News 31 Mar 2021

Planting the seed

Our partnership with Greening Australia, which involves planting native species in Western Australia, has helped Noongar Rangers graduate from a seed planting program.

Noongar people are the Traditional Custodians of Country in south-western Western Australia.

Woodside’s partnership with Greening Australia has helped 20 Noongar Rangers complete a seed collection training program and graduate with a qualification in Conservation and Land Management.

Funding for the Noongar Rangers comes from governments, corporates and non-government organisations (NGOs) to manage land.

The seed collection training program was established in 2019 in partnership with Greening Australia, an environmental enterprise, with the aim of providing opportunity for five Noongar Ranger groups with paid, on-the-job, seed collection work over a year.

The five were the Tjaltjraak, Tambellup, Nowanup, Ballardong and Ngoolark Rangers.

Many ranger groups, including those five, are exploring ways to look after country sustainably by establishing business enterprises.

The aim was to encourage capacity building of seed collection and land management practices within the Noongar community.

The training program model was co-designed by Greening Australia and the Noongar Ranger groups.

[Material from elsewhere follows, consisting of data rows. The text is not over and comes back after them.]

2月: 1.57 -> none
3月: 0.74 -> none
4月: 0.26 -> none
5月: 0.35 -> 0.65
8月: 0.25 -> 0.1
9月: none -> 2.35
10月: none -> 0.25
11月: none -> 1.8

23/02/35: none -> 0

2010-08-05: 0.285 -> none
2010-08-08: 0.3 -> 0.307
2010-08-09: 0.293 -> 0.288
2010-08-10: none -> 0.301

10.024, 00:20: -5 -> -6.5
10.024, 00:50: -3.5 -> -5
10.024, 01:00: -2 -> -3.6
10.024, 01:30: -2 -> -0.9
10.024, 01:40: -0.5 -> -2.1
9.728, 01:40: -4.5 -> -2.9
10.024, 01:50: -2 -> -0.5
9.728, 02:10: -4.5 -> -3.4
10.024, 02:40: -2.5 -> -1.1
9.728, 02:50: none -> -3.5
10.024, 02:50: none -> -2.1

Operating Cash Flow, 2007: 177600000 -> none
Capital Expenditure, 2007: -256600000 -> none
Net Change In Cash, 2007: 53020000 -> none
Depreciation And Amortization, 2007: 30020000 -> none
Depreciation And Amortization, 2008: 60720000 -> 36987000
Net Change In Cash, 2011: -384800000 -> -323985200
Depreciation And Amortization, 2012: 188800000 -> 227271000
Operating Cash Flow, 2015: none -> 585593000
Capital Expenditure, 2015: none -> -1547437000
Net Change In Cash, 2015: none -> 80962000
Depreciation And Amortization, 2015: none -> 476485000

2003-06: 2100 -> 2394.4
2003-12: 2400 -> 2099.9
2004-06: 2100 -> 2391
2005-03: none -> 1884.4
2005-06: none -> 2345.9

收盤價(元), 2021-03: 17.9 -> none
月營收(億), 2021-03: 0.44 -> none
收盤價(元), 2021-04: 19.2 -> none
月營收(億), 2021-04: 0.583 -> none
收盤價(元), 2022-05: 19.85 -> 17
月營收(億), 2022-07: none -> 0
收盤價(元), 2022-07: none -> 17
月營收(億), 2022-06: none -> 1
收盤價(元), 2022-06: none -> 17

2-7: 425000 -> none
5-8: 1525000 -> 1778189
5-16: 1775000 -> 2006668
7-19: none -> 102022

The on-country learning provides opportunity for rangers to work with senior cultural advisers and contribute to the already-rich cultural relationships rangers have with country and community.

“You just get a certain type of feeling when you’re working on Country because you know you’re doing your part in regrowing it,” explains Jermaine David on behalf of the Ballardong Ranger team.

Vice President Carbon Jayne Baird presented the rangers with their Certificate II in Conservation and Land Management on Ballardong Country in Northam, WA, in February.

“It was important to Woodside that the rangers could participate in an accredited training program,” Jayne says.

“We are proud to have been part of something that connected people to community and Country, provided paid employment and offered a pathway to rewarding ongoing employment and local business opportunities for the future.”

The training was also an opportunity for Woodside to support regional Western Australia and the local communities where our carbon projects are being established.

The training which builds skills in collecting native seeds, recognising plants and preparing and preserving plant specimens also contributes to capacity building within the expanding carbon farming industry.

The long-term vision for the training is to enable foundational capacity and skills to support the development of Noongar seed supply enterprises.

Through this initiative, Woodside sees a path to direct economic opportunity for Noongar people and environmental benefits for all Australians.

Consistent with this vision, Woodside was able to fund some of the ranger groups to undertake planting work on selected sections of the 2200 hectares of land that Woodside planted with native seedlings in 2020 (see Trunkline Q4 2020).

This training program ties directly into “Caring for Country” – one of the National Leadership projects under Woodside’s 2021–2025 Reconciliation Action Plan (RAP).

The Caring for Country project recognises the vital role that Indigenous rangers fulfil in protecting Country, managing heritage and providing meaningful and culturally appropriate employment, training and career pathways.

Woodside’s 2021–2025 RAP will be released in Q2 this year.